Three suicide bombers detonated explosives late Tuesday at Istanbul's international airport, killing at least 28 people and wounding 60 others, city Governor Vasip Sahin said.
State television said one explosion occurred at a control point at an entry to the international arrival terminal. Witnesses said police fired on the suspects after one attacker initially opened fire with what was later described as a Kalashnikov rifle. Video later showed one such weapon lying unattended on the ground at the facility.
There was no immediate claim of responsibility.
Television showed scenes of chaos at the huge facility, Turkey's largest airport and one of the busiest in the world. As police sought to secure the terminal, the death toll began to climb, after initial reports of 10 dead.
One witness described the scene to VOA's Turkish service: "There were two small explosions and then a large one. People scattered everywhere. They didn't know where to go. We were waiting for my sister, but couldn't find her. We're [still] waiting."

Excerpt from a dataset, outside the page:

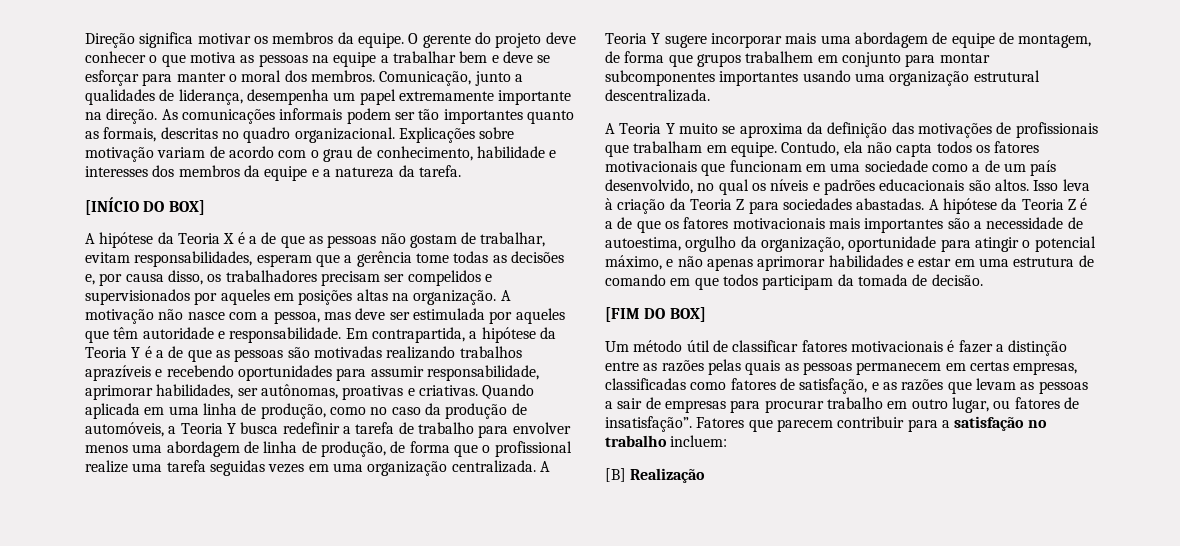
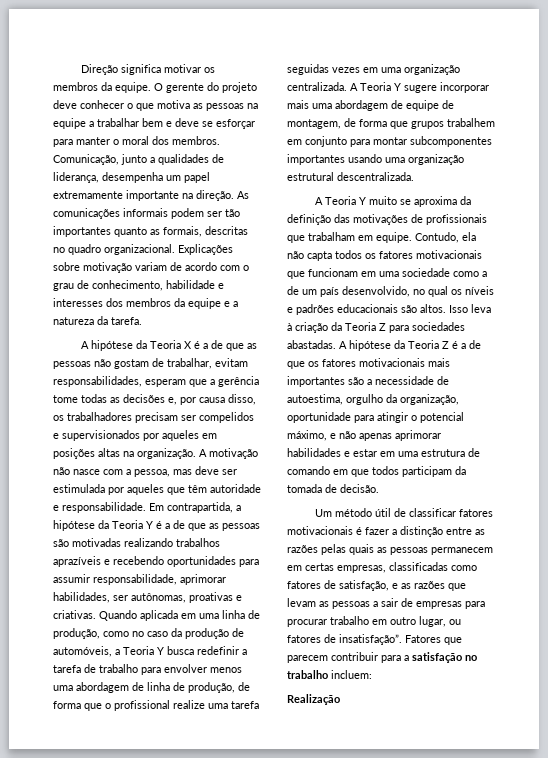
- [INÍCIO DO BOX]
- [FIM DO BOX]
- [B] Realização
+ Realização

A second witness also sought to give words to the chaos. "In one direction there were shots, in another direction there were bombs, and people ran out as fast as they could and there were people bleeding on the sidewalk."
The attack triggered a closed session of the Turkish parliament, where opposition leaders were expected to question Justice Minister Bekir Bozdag about details of a recent U.S. travel warning for Turkey. MPs also were believed to be focusing on whether any security lapses could have contributed to the airport attack.
Istanbul has been the target of several terror attacks this year, including the June 7 car bombing of a police bus that killed 11 people.
There was no immediate claim of responsibility for that attack, either. But Kurdish rebels fighting for autonomy in Turkey's southeast have been linked to a spate of similar attacks in recent months.
WATCH: Eyewitnesses Describe Chaos at Istanbul Airport
Ataturk is Turkey's largest airport and a major transport hub for international travelers. All flights there were suspended after the attack. Authorities later allowed incoming flights in holding patterns over the city to begin landings. All other inbound flights were diverted.
At a forum in Colorado, U.S. Secretary of State John Kerry said the Obama administration was still "trying to ascertain what happened and who did it." He added that "this is daily fare, and that’s why I say the first challenge we need to face is countering nonstate violent actors, for a host of reasons."